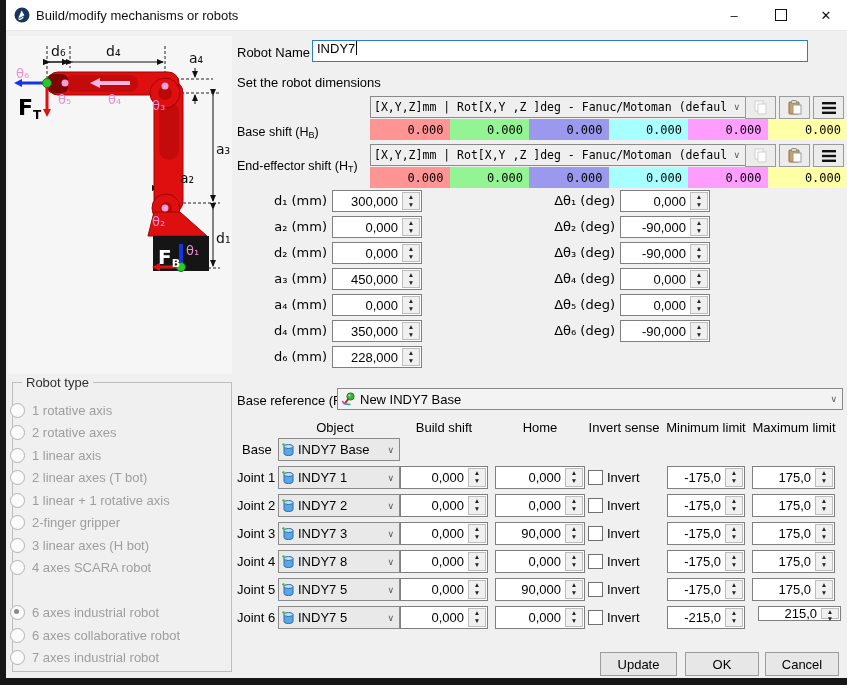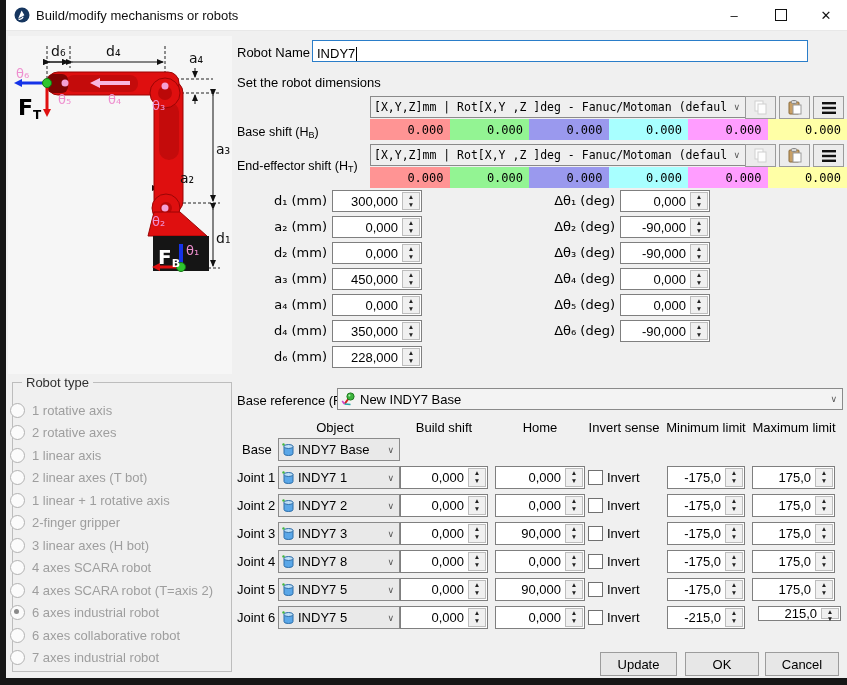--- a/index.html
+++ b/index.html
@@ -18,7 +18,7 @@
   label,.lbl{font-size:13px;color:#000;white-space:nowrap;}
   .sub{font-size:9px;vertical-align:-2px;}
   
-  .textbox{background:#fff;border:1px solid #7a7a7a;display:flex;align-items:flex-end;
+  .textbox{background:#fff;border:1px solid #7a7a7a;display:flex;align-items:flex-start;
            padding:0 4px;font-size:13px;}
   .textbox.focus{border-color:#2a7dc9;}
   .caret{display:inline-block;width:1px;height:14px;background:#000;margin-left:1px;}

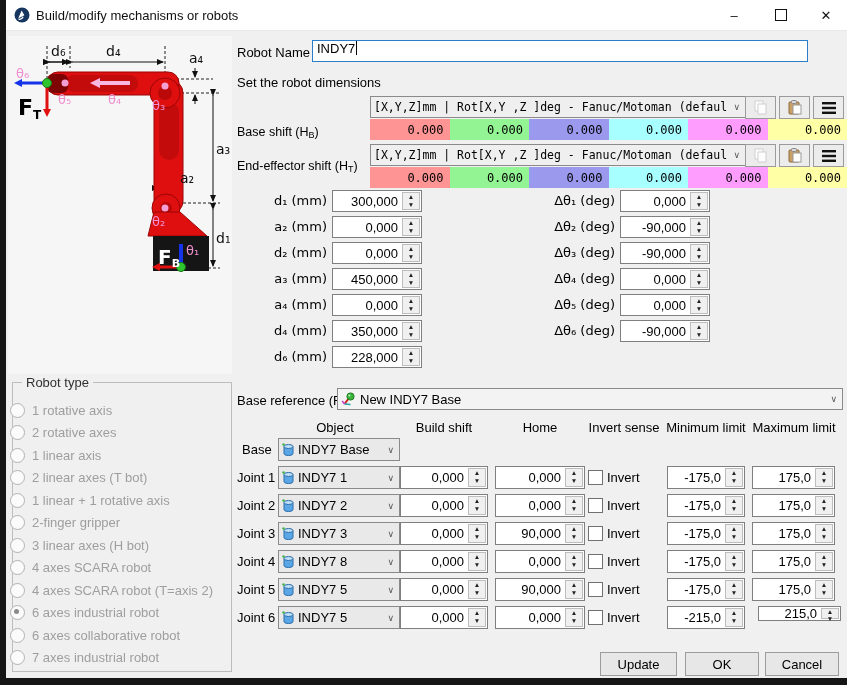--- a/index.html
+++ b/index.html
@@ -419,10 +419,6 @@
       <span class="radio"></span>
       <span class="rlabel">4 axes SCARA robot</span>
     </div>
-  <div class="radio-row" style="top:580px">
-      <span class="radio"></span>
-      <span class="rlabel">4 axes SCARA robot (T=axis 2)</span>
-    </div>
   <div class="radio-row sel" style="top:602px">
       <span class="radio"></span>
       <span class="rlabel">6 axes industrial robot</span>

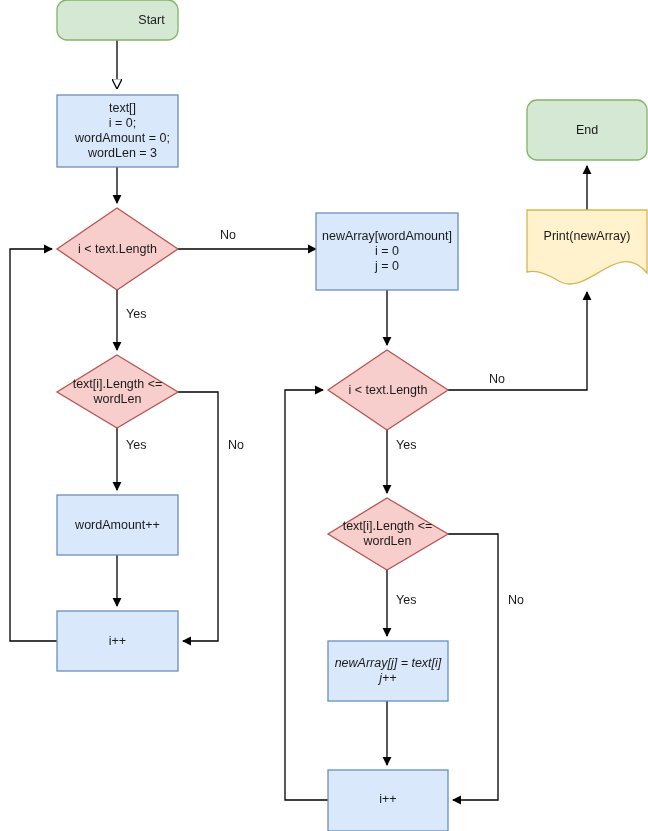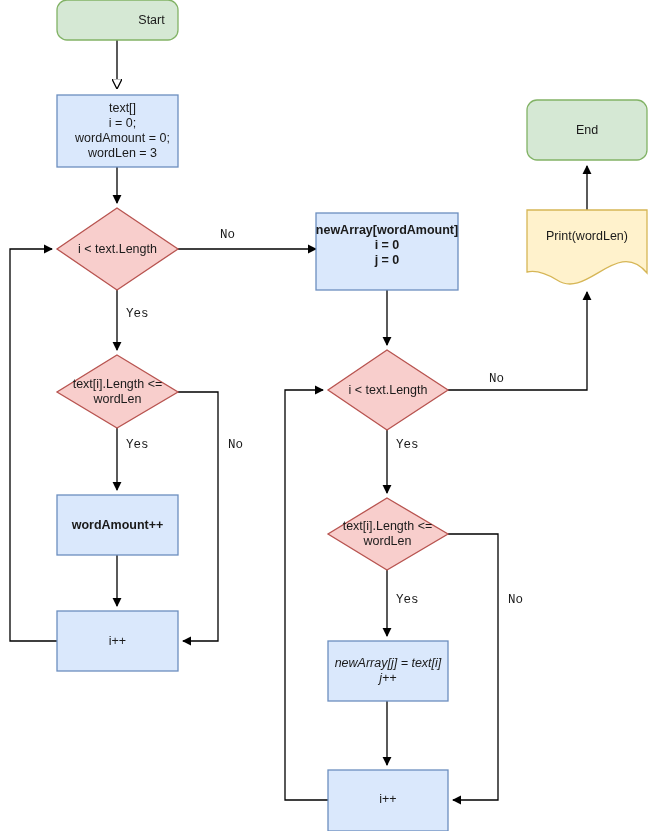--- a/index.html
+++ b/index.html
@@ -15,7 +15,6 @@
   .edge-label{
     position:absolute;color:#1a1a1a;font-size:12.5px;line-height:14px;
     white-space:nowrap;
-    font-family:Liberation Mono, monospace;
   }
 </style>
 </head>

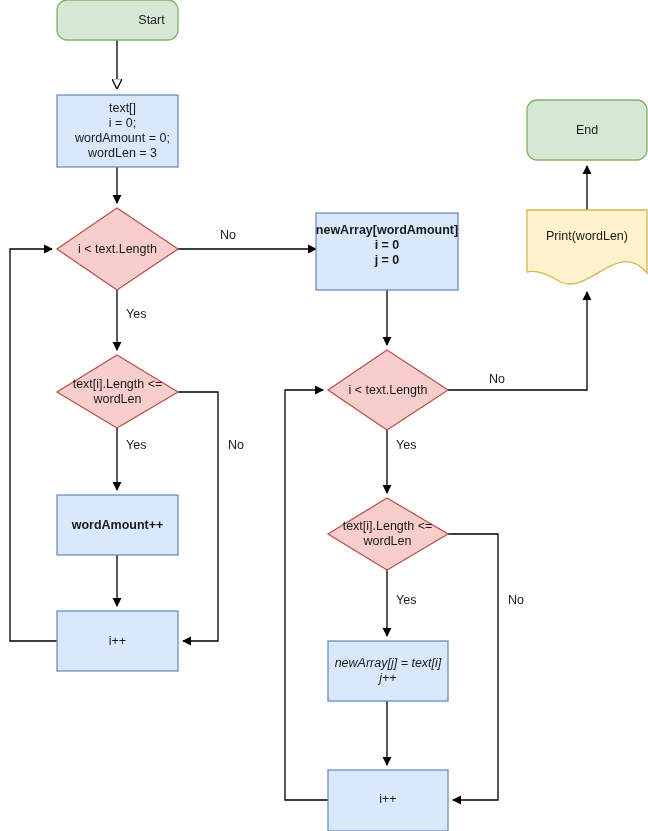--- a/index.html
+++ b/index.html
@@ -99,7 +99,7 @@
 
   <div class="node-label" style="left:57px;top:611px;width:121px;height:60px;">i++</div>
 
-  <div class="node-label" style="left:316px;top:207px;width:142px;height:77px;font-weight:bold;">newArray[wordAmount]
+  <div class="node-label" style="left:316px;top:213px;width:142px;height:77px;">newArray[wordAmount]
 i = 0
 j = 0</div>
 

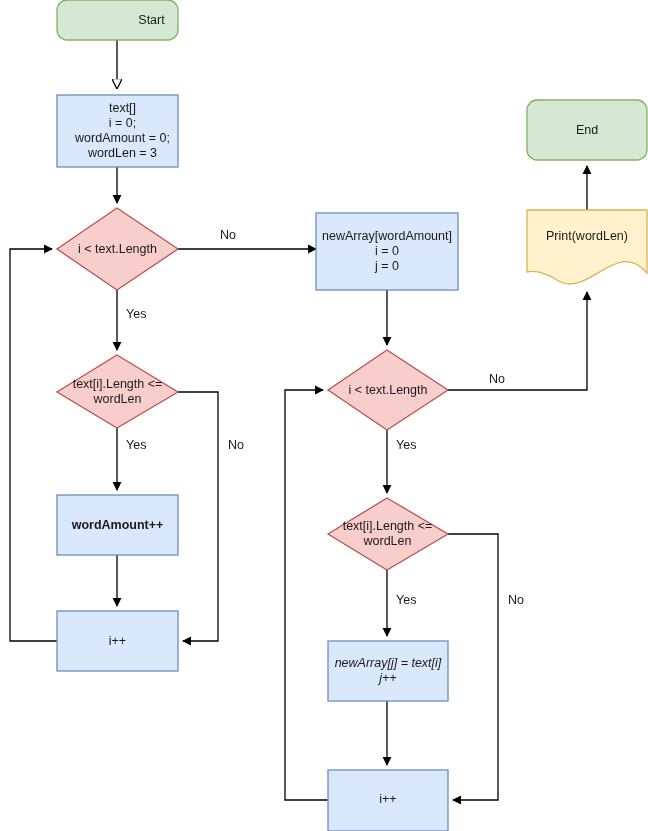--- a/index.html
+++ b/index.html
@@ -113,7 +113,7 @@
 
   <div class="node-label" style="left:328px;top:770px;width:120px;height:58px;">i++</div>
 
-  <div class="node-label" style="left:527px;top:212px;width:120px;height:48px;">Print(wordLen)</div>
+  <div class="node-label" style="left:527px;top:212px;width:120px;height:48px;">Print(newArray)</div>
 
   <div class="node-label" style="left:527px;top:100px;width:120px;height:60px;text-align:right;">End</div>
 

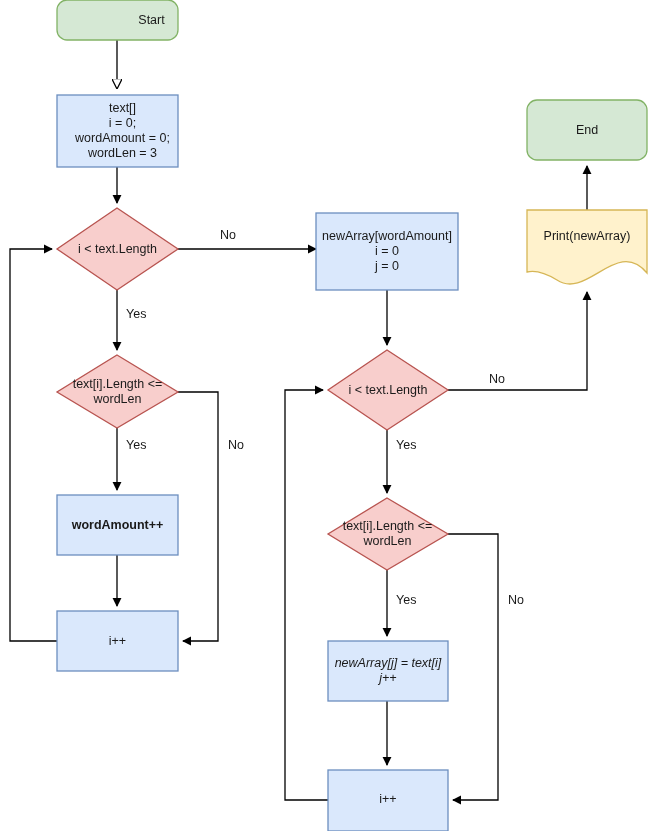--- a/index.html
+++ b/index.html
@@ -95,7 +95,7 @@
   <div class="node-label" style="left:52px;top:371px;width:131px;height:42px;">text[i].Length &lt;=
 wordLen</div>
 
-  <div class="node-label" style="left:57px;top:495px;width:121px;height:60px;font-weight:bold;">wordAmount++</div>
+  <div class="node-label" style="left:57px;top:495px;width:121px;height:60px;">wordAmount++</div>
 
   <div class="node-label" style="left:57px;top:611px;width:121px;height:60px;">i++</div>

• • •

- _YOUR OBJECTIVE_:
Go through the listing above and return each line where the word "span" occurs.

- _SOLUTION TO THIS TASK_:
       <span class="radio"></span>
       <span class="rlabel">4 axes SCARA robot</span>
-      <span class="radio"></span>
-      <span class="rlabel">4 axes SCARA robot (T=axis 2)</span>
       <span class="radio"></span>
       <span class="rlabel">6 axes industrial robot</span>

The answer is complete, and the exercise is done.